Gary Sice and Corofin will battle with Nemo Rangers for All-Ireland glory on St Patrick’s Day.

ON SATURDAY AFTERNOON, five members of the Corofin squad are hoping to win their third national trophy at Croke Park since 2015.

AIB GAA All Ireland Senior Football and Senior Hurling Club Championship Finals Media Day Gary Sice was speaking at the AIB GAA All Ireland Senior Football and Senior Hurling Club Championship Finals Media Day Source: Sam Barnes/SPORTSFILE

Corofin were last crowned All-Ireland club champions three years ago, while Michael Farragher, Liam Silke, Gary Sice, Micheal Lundy and Ian Burke were all part of Galway’s Division 2 final success over Kildare last April.

Corofin face Cork giants Nemo Rangers in the St Patrick’s Day decider as they search for a third All-Ireland title in the club’s history.
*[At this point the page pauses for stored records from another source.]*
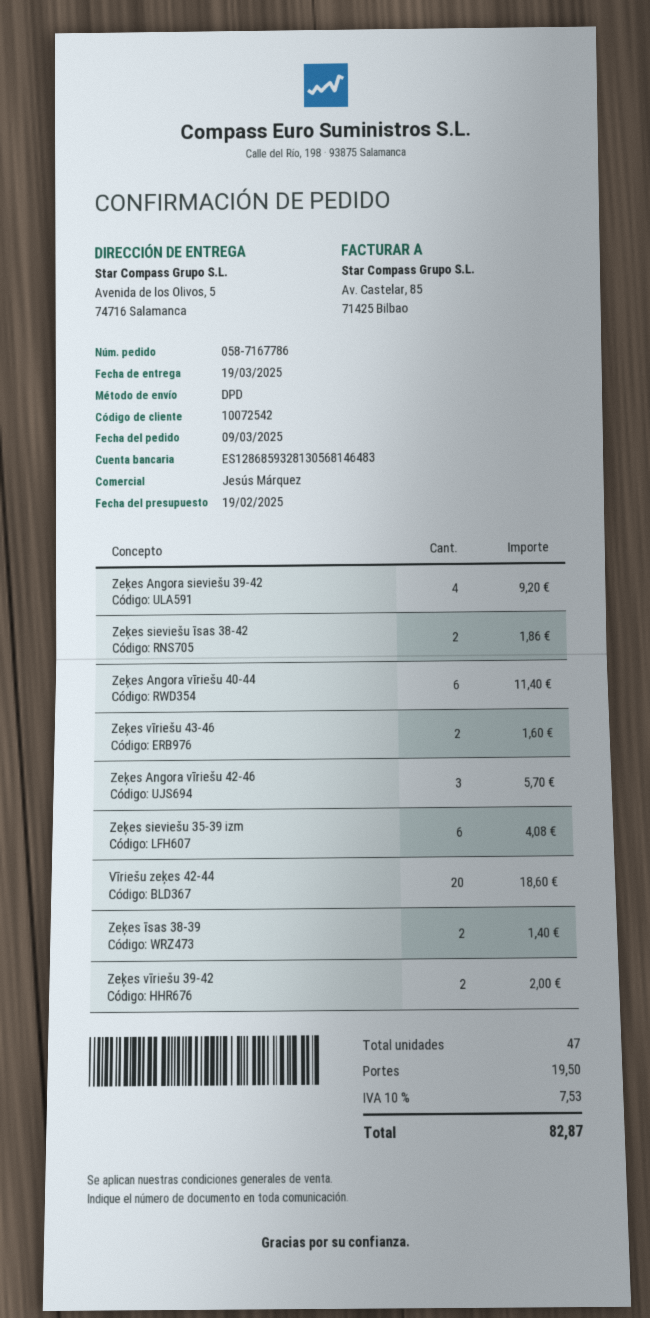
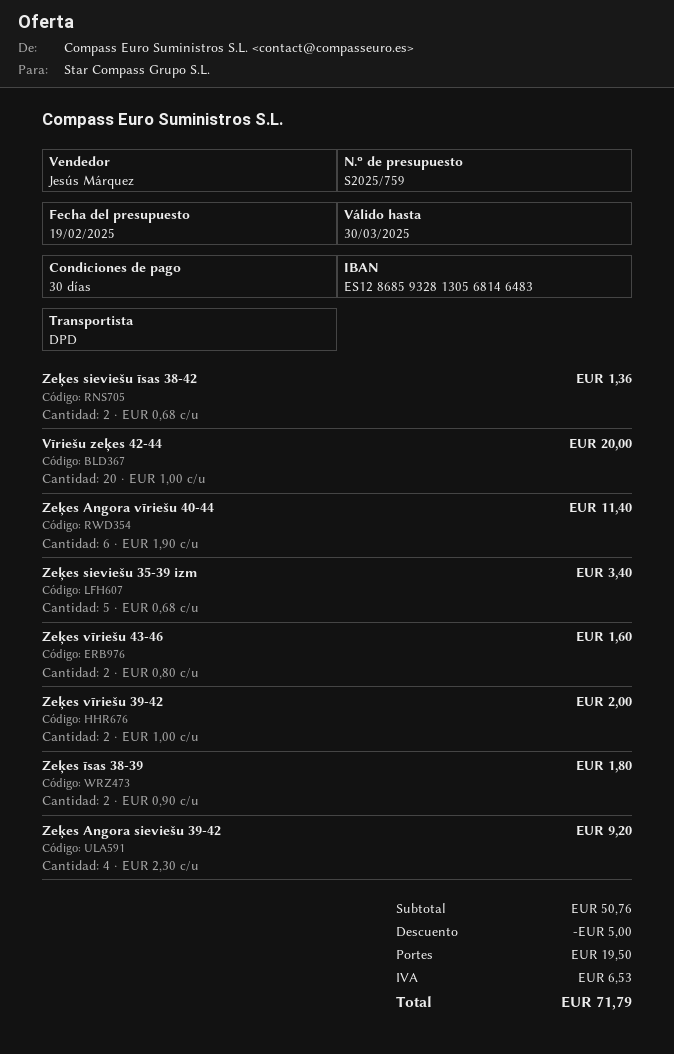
Zeķes sieviešu īsas 38-42: 2 for 1.86 -> 2 for 1.36
Zeķes Angora vīriešu 42-46: 3 for 5.70 -> none
Zeķes sieviešu 35-39 izm: 6 for 4.08 -> 5 for 3.40
Vīriešu zeķes 42-44: 20 for 18.60 -> 20 for 20.00
Zeķes īsas 38-39: 2 for 1.40 -> 2 for 1.80
discount: none -> 5.00
tax: 7.53 -> 6.53
total: 82.87 -> 71.79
“Two good footballing sides,” says Sice. “They won’t fear us at all. They’ve come through the hard side – they’ve beaten Crokes, beaten Slaughtneil. So, we’re very aware of the challenge ahead of us.”

Sice has since retired from inter-county duty, but the other four could be involved in Galway’s Division 1 league decider against Dublin at HQ on 1 April, while Kieran Molloy and Jason Leonard may also come into Kevin Walsh’s plans after strong club campaigns.

At 33, it’s conceivable this will be Sice’s last game at Croke Park – unless Corofin make it back to the biggest game in club football again.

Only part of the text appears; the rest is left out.